Signed-off-by: Alex Williamson <alex.williamson@redhat.com>
---
 drivers/iommu/dmar.c |   33 ++++++++++++++++++++++-----------
 1 file changed, 22 insertions(+), 11 deletions(-)

diff --git a/drivers/iommu/dmar.c b/drivers/iommu/dmar.c
index 8ffd756..8f8bfff 100644
--- a/drivers/iommu/dmar.c
+++ b/drivers/iommu/dmar.c
@@ -1602,10 +1602,17 @@ irqreturn_t dmar_fault(int irq, void *dev_id)
 	int reg, fault_index;
 	u32 fault_status;
 	unsigned long flag;
+	bool ratelimited;
+	static DEFINE_RATELIMIT_STATE(rs,
+				      DEFAULT_RATELIMIT_INTERVAL,
+				      DEFAULT_RATELIMIT_BURST);
+
+	/* Disable printing, simply clear the fault when ratelimited */
+	ratelimited = !__ratelimit(&rs);
 
 	raw_spin_lock_irqsave(&iommu->register_lock, flag);
 	fault_status = readl(iommu->reg + DMAR_FSTS_REG);
-	if (fault_status)
+	if (fault_status && !ratelimited)
 		pr_err("DRHD: handling fault status reg %x\n", fault_status);
 
 	/* TBD: ignore advanced fault log currently */
@@ -1627,24 +1634,28 @@ irqreturn_t dmar_fault(int irq, void *dev_id)
 		if (!(data & DMA_FRCD_F))
 			break;
 
-		fault_reason = dma_frcd_fault_reason(data);
-		type = dma_frcd_type(data);
+		if (!ratelimited) {
+			fault_reason = dma_frcd_fault_reason(data);
+			type = dma_frcd_type(data);
 
-		data = readl(iommu->reg + reg +
-				fault_index * PRIMARY_FAULT_REG_LEN + 8);
-		source_id = dma_frcd_source_id(data);
+			data = readl(iommu->reg + reg +
+				     fault_index * PRIMARY_FAULT_REG_LEN + 8);
+			source_id = dma_frcd_source_id(data);
+
+			guest_addr = dmar_readq(iommu->reg + reg +
+					fault_index * PRIMARY_FAULT_REG_LEN);
+			guest_addr = dma_frcd_page_addr(guest_addr);
+		}
 
-		guest_addr = dmar_readq(iommu->reg + reg +
-				fault_index * PRIMARY_FAULT_REG_LEN);
-		guest_addr = dma_frcd_page_addr(guest_addr);
 		/* clear the fault */
 		writel(DMA_FRCD_F, iommu->reg + reg +
 			fault_index * PRIMARY_FAULT_REG_LEN + 12);
 
 		raw_spin_unlock_irqrestore(&iommu->register_lock, flag);
 
-		dmar_fault_do_one(iommu, type, fault_reason,
-				source_id, guest_addr);
+		if (!ratelimited)
+			dmar_fault_do_one(iommu, type, fault_reason,
+					  source_id, guest_addr);
 
 		fault_index++;
 		if (fault_index >= cap_num_fault_regs(iommu->cap))

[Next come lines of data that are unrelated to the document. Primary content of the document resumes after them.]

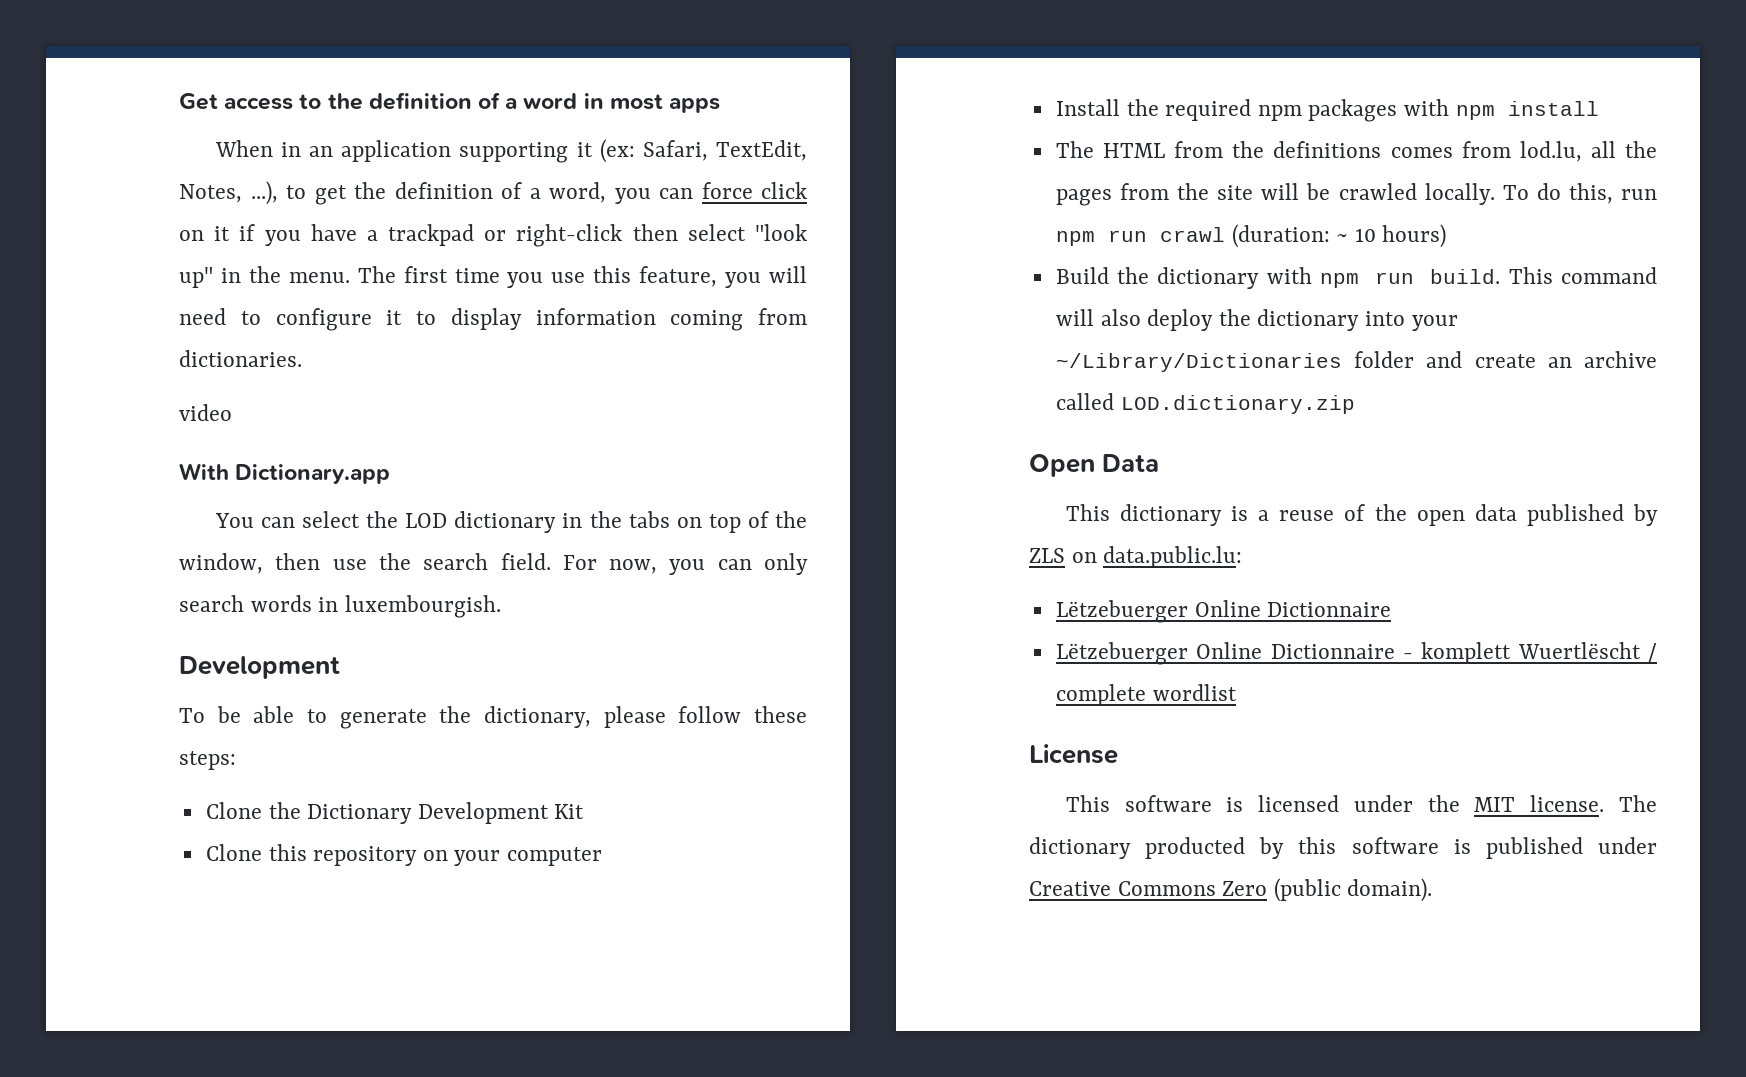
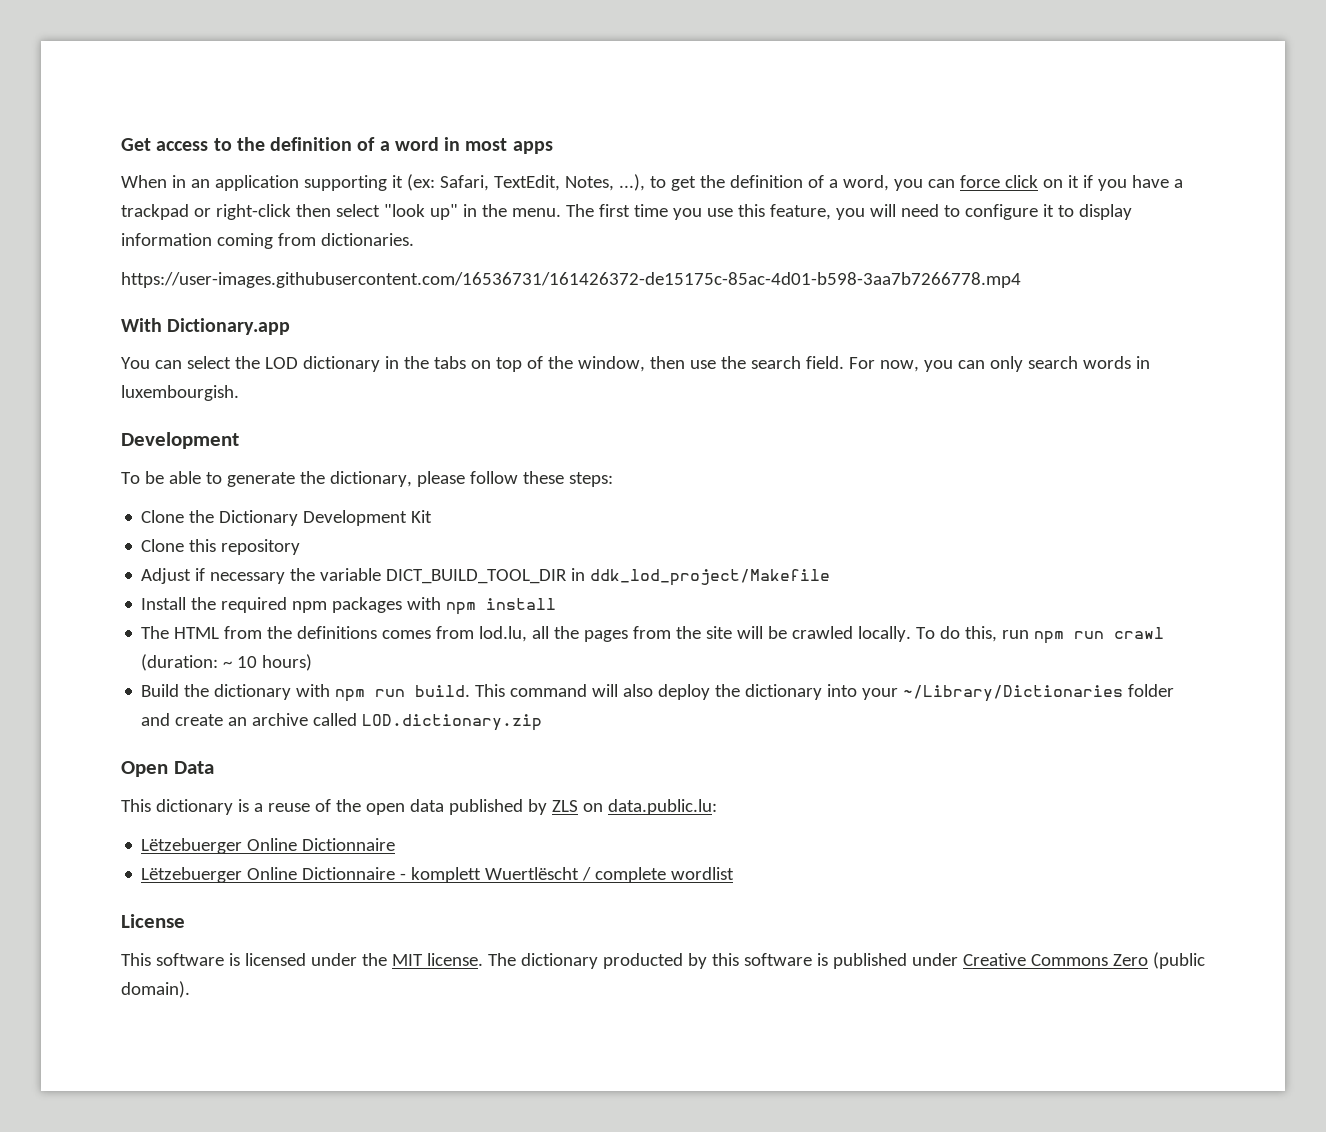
- video
+ https://user-images.githubusercontent.com/16536731/161426372-de15175c-85ac-4d01-b598-3aa7b7266778.mp4
- Clone this repository on your computer
+ Clone this repository
+ Adjust if necessary the variable DICT_BUILD_TOOL_DIR in ddk_lod_project/Makefile

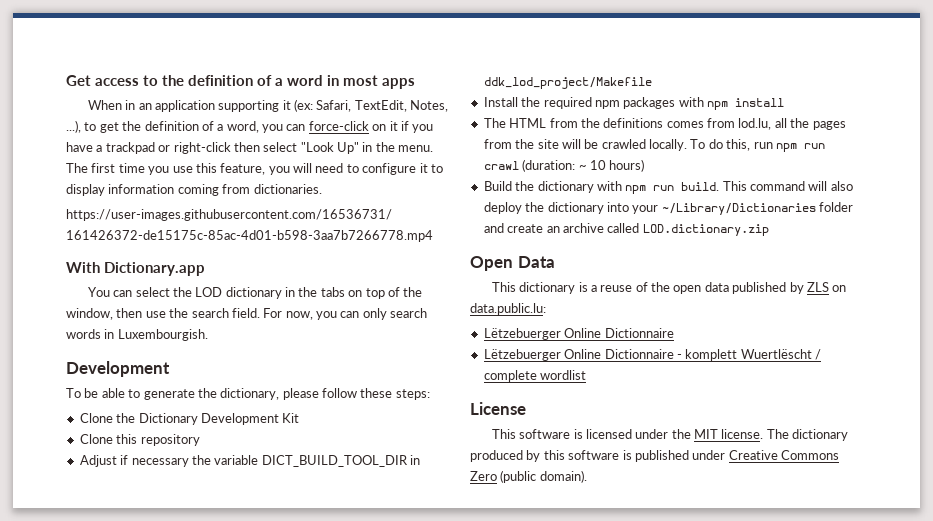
- When in an application supporting it (ex: Safari, TextEdit, Notes, ...), to get the definition of a word, you can force click on it if you have a trackpad or right-click then select "look up" in the menu.
+ When in an application supporting it (ex: Safari, TextEdit, Notes, ...), to get the definition of a word, you can force-click on it if you have a trackpad or right-click then select "Look Up" in the menu.
- For now, you can only search words in luxembourgish.
+ For now, you can only search words in Luxembourgish.
- The dictionary producted by this software is published under Creative Commons Zero (public domain).
+ The dictionary produced by this software is published under Creative Commons Zero (public domain).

^ permalink raw reply related	[flat|nested] 10+ messages in thread

* [PATCH v2 2/2] iommu/vt-d: Improve fault handler error messages
  2016-03-17 20:12 [PATCH v2 0/2] iommu/vt-d: Fault logging improvements Alex Williamson
@ 2016-03-17 20:12     ` Alex Williamson
  2016-03-17 20:25 ` [PATCH v2 0/2] iommu/vt-d: Fault logging improvements Joe Perches
       [not found] ` <20160317200557.29049.32879.stgit-GCcqpEzw8uZBDLzU/O5InQ@public.gmane.org>
  2 siblings, 0 replies; 10+ messages in thread
From: Alex Williamson @ 2016-03-17 20:12 UTC (permalink / raw)
  To: iommu-cunTk1MwBs9QetFLy7KEm3xJsTq8ys+cHZ5vskTnxNA,
	dwmw2-wEGCiKHe2LqWVfeAwA7xHQ
  Cc: joe-6d6DIl74uiNBDgjK7y7TUQ, linux-kernel-u79uwXL29TY76Z2rM5mHXA

Remove new line in error logs, avoid duplicate and explicit pr_fmt.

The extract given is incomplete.